The statue is a reminder not only that Twain’s novels and short stories are just inside the door, but that the famed American author and humorist once visited Batavia.

Twain was on the brink of literary greatness when he came to Batavia in 1869 to deliver a lecture about his travels to Europe and the Holy Land.

In late 1868, Twain embarked on a railroad tour of several states, entertaining crowds with his observations of “The American Vandal Abroad.”

On Jan. 26, 1869, Twain arrived in Batavia at the railroad depot at the corner of South Van Buren and Webster streets.
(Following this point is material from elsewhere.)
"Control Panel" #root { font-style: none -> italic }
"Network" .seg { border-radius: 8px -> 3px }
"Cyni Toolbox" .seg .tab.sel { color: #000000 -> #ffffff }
That same station building was moved more than a century later and is now home to the Batavia Depot Museum.

The location of Twain’s lecture and where he lodged for the night before leaving the next day is uncertain.

The best guess seems to be the Revere House, a three-story hotel building that stood at 131 S. Batavia Ave. (Route 31).
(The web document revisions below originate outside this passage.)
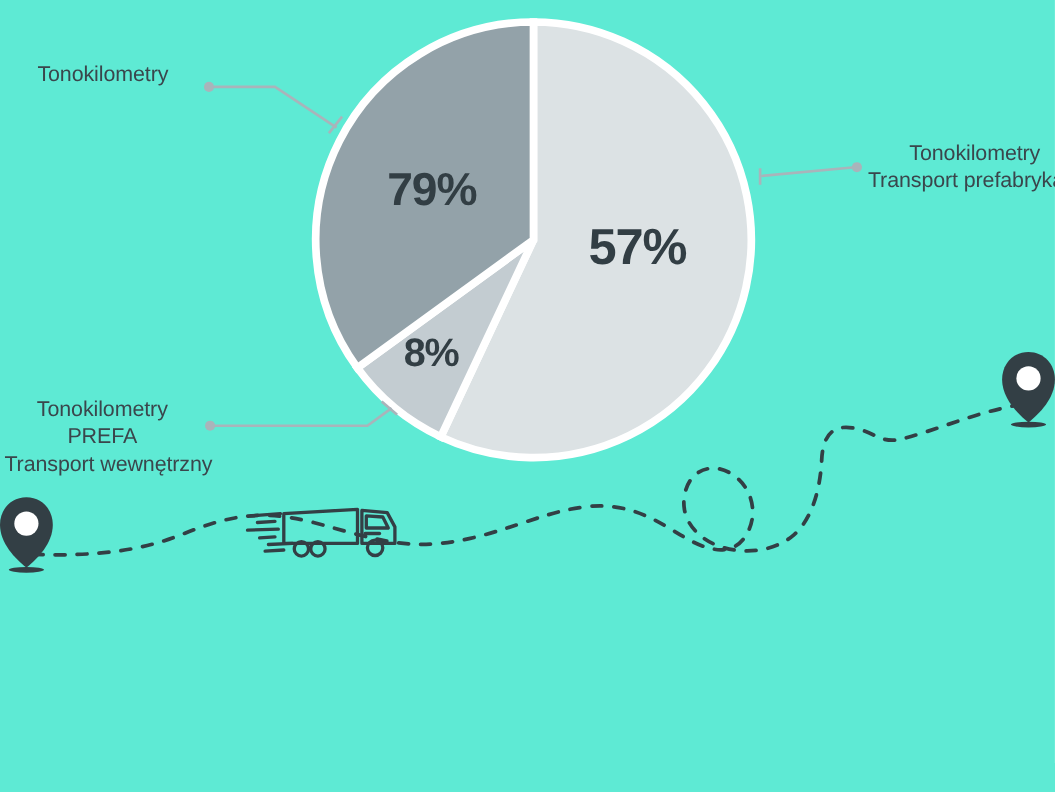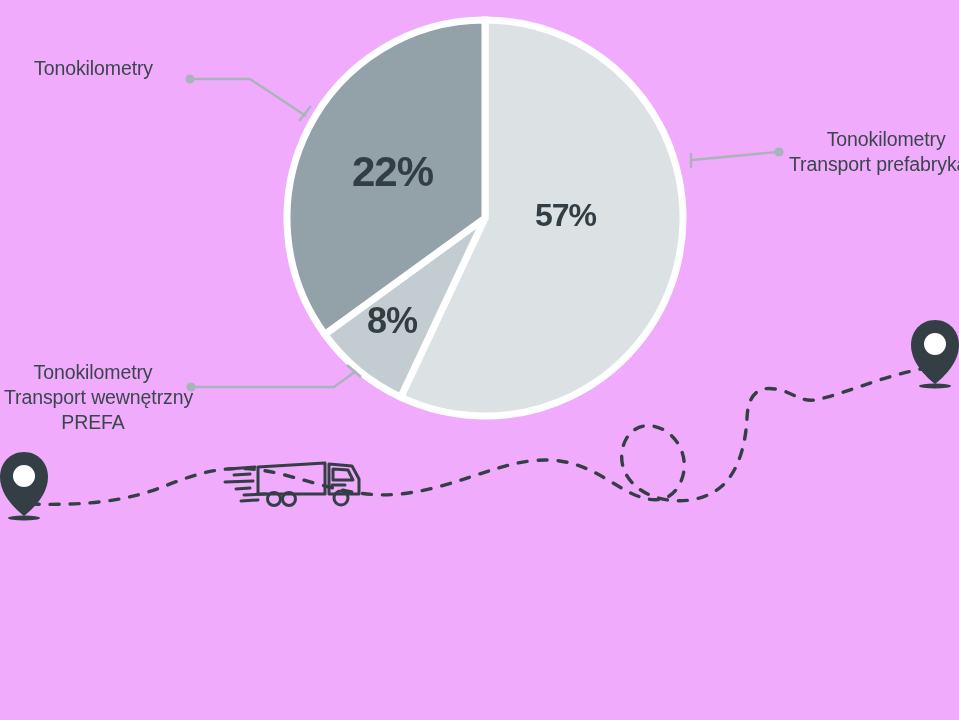"Tonokilometry" #stage { background: #f0abfc -> #5eead4 }
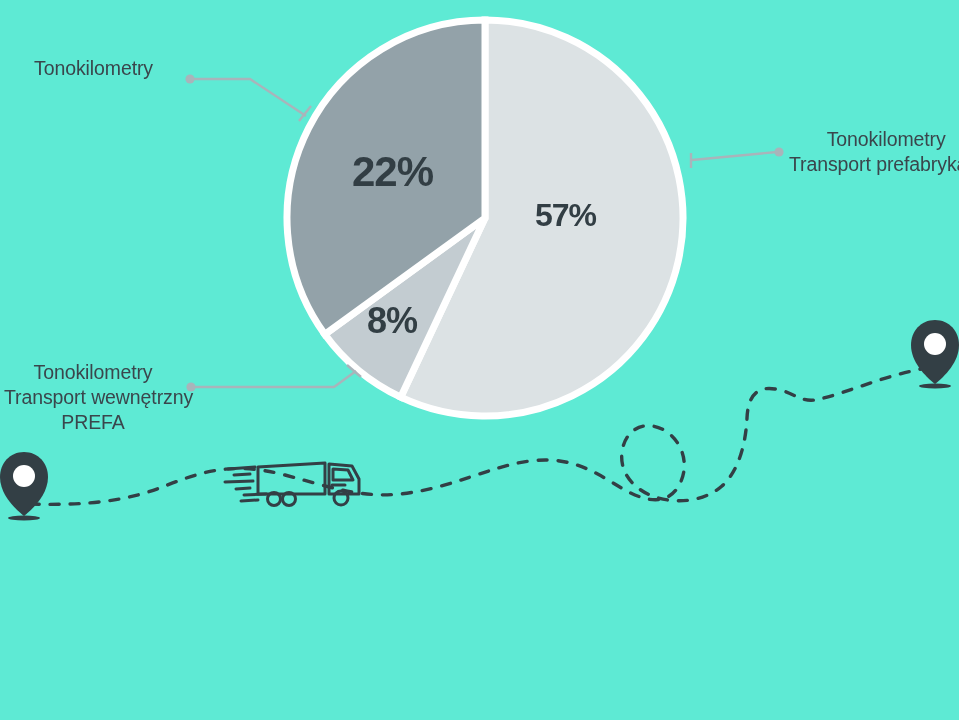"22%" div.slice-label { text: 22% -> 79% }
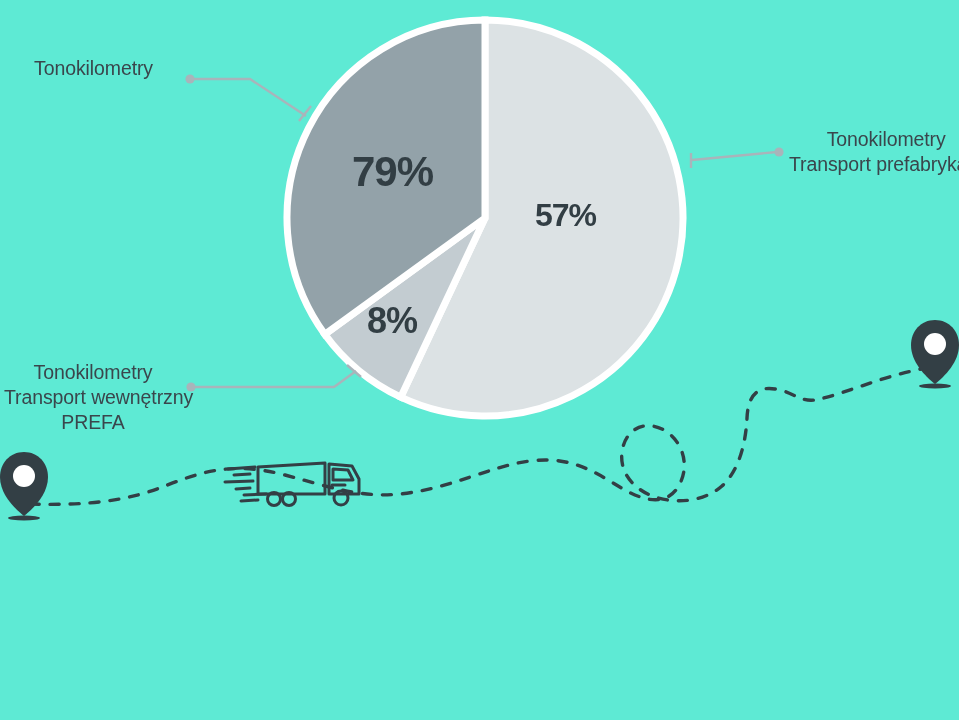"57%" #pct-57 { font-size: 32px -> 46px }
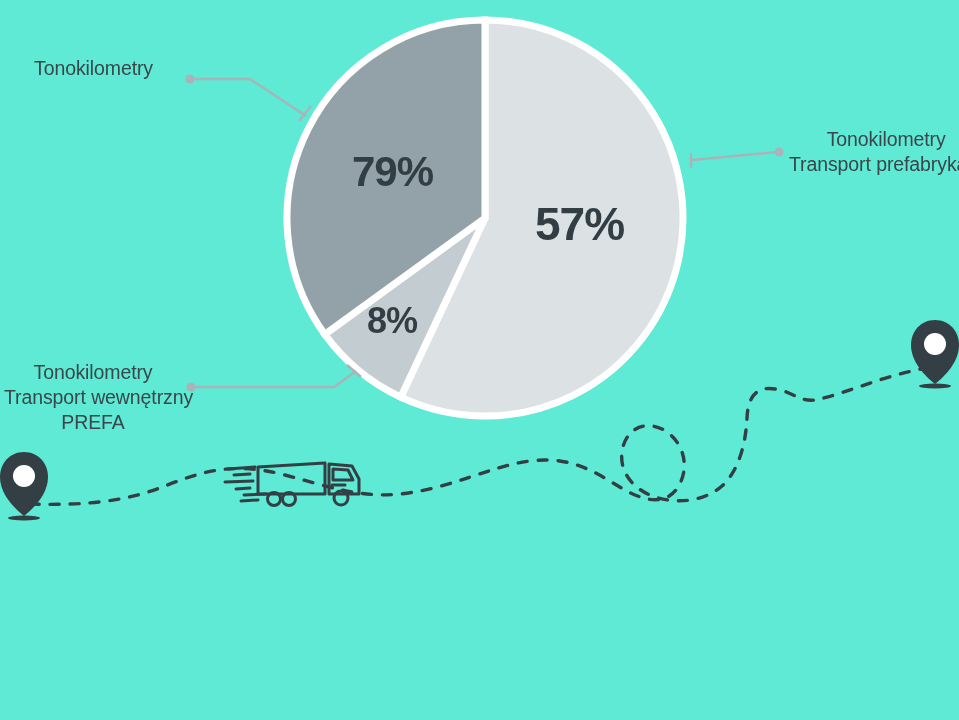"Transport wewnętrzny" span.line { order: before "PREFA" -> after "PREFA" }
Batavia Public Library Director George Scheetz said there were several other possible locations for the lecture, including the assembly hall of the West Side School or a place called Dorn’s Hall in the Dorn Block building.

In any case, the lecture apparently drew a large crowd in a time when the 19th-century’s great Lyceum movement created demand for literary speakers and found fertile ground in Batavia.

“This was a community that was focused on education and culture,” Scheetz said, with the Batavia Lecture Association sponsoring Twain’s appearance.

Twain, 33 years old at the time, was awaiting publication of his first book, “The Innocents Abroad,” which covered the same material as his lecture and appeared in July 1869.

The Batavia City Council recently approved an official proclamation from Mayor Jeff Schielke declaring 2019 to be “The Year of Mark Twain in Batavia,” celebrating the sesquicentennial of the author’s visit.

In front of the circulation desk, the library is featuring a display of books by and about Twain, perhaps best known for “The Adventures of Huckleberry Finn,” considered one of the greatest American novels.

Several literary programs celebrating Twain are in the works, Scheetz said.

While in Batavia, Twain wrote a letter to his future wife, Olivia Langdon. Twain references his surroundings and at first glance seems less than impressed with Batavia.

“… today this sad-looking village makes me feel ever so friendless & dreary…” Twain wrote, before describing his feelings when looking at a photograph of Langdon that his beloved had sent to him.

“…& behold, the picture is so overflowing with friendliness & tries so hard to come out of the case to me that I grow contented & glad again in spite of the sad village & its solemn surrounding. I wouldn’t part with the picture for the world.”